They could see the outbreak coming three days in advance. It was the classic set-up. Up high, a mass of cold air, the moisture wrung out of it by the Rockies, screamed east across the Great Plains. Down low, near the surface, soupy air surged north from the Gulf of Mexico.

At 2:23 a.m. Wednesday, government forecasters in Oklahoma sent out a three-day Convective Outlook, warning that on Friday afternoon a line of storms would race across the eastern United States and could involve “supercells and accordingly enhanced tornado potential.”

That proved tragically correct. Friday’s tornado outbreak killed more than three dozen people in Indiana, Kentucky, Ohio, Alabama and Georgia, with the death toll rising steadily Saturday as rescuers searched through the rubble across a vast region east of the Mississippi.

As of Saturday afternoon, the death toll stood at 38, the Associated Press reported.

The tornado outbreak affected a huge area as the line of storms swept east like a harvest sickle. The tornadoes came close to, but spared, such major cities as Louisville, Ky., Nashville, Tenn., Cincinnati and Atlanta.
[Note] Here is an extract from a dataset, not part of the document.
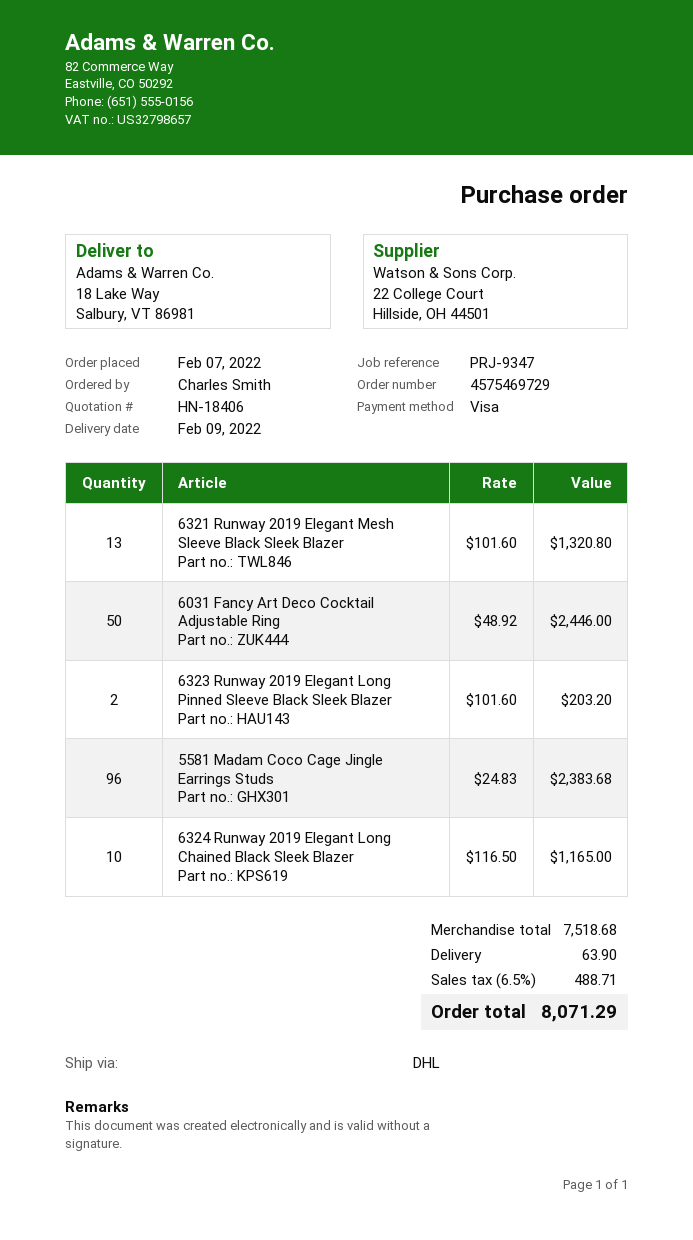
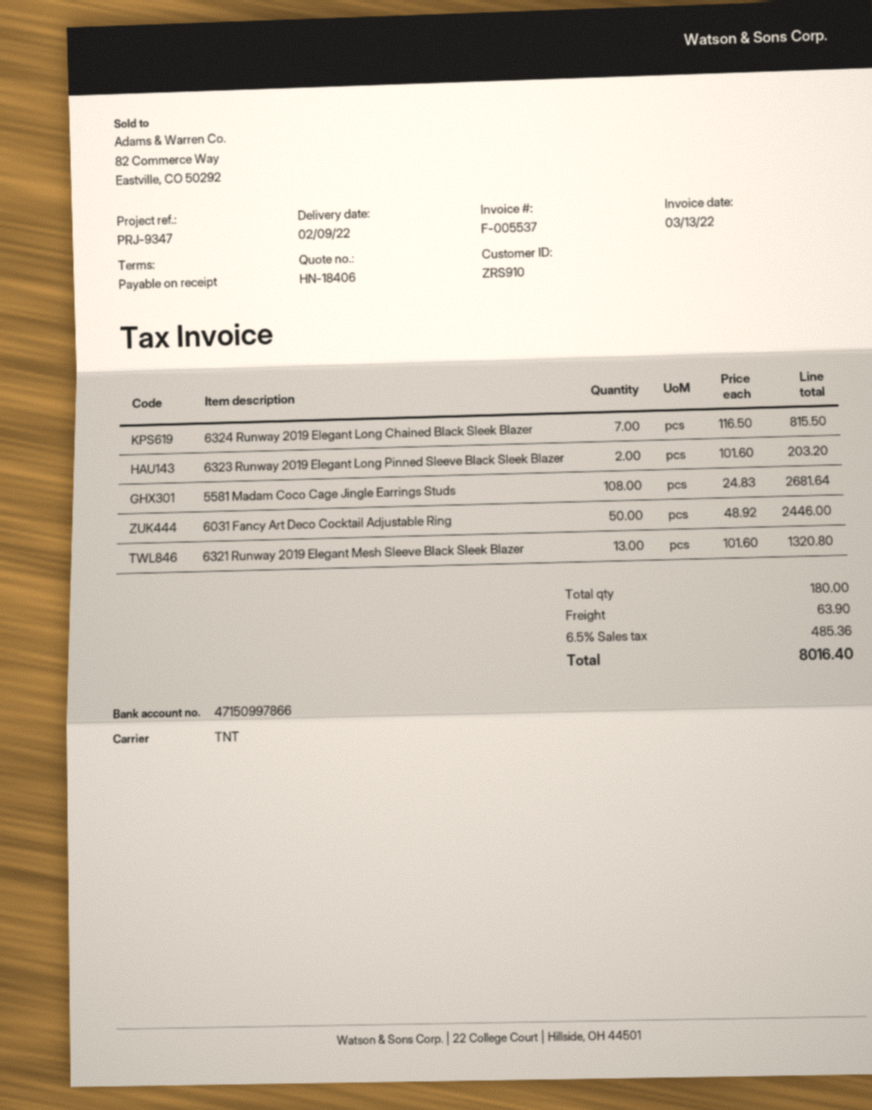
shipping method: DHL -> TNT
5581 Madam Coco Cage Jingle Earrings Studs: 96 x 24.83 = 2383.68 -> 108 x 24.83 = 2681.64
6324 Runway 2019 Elegant Long Chained Black Sleek Blazer: 10 x 116.50 = 1165.00 -> 7 x 116.50 = 815.50
tax: 6.5% = 488.71 -> 6.5% = 485.36
total: 8071.29 -> 8016.40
The Friday storms weren’t as destructive as the extraordinary outbreak April 27, 2011, when 317 people were killed by 199 tornadoes in the Deep South, with Alabama the hardest hit. Last year, there were outbreaks on three other days in April — the 15th, 16th and 26th — and an outbreak on May 22 in which a monster tornado leveled Joplin, Mo.

No one knows whether this year’s storm season will match last year’s mayhem. Researchers dream of being able to make a reliable seasonable forecast rather than one that looks only a few days or a week ahead.

The connection between climate change and tornado formation and intensity is a subject of ongoing research. A warmer atmosphere holds more moisture and can lead to greater deluges, but meteorologists have not established a causal connection between climate change and twisters. “We don’t particularly have strong expectations for changes in tornado occurrence with climate change,” Harold Brooks, research meteorologist with NOAA’s National Severe Storms Laboratory, said Saturday.

What’s certain is the 2012 tornado season is off to an early, and roaring, start. Tornadoes earlier in the week touched down in Missouri and Illinois. Although an accounting of the number of tornadoes Friday is incomplete — as of Saturday afternoon, the official tally stood at 51 — the outbreak will likely rank as one of the biggest on record for the month of March.

“A March tornado outbreak of similar scope to yesterday occurs roughly once a decade,” Russell Schneider, director of NOAA’s Storm Prediction Center in Norman, Okla., said Saturday.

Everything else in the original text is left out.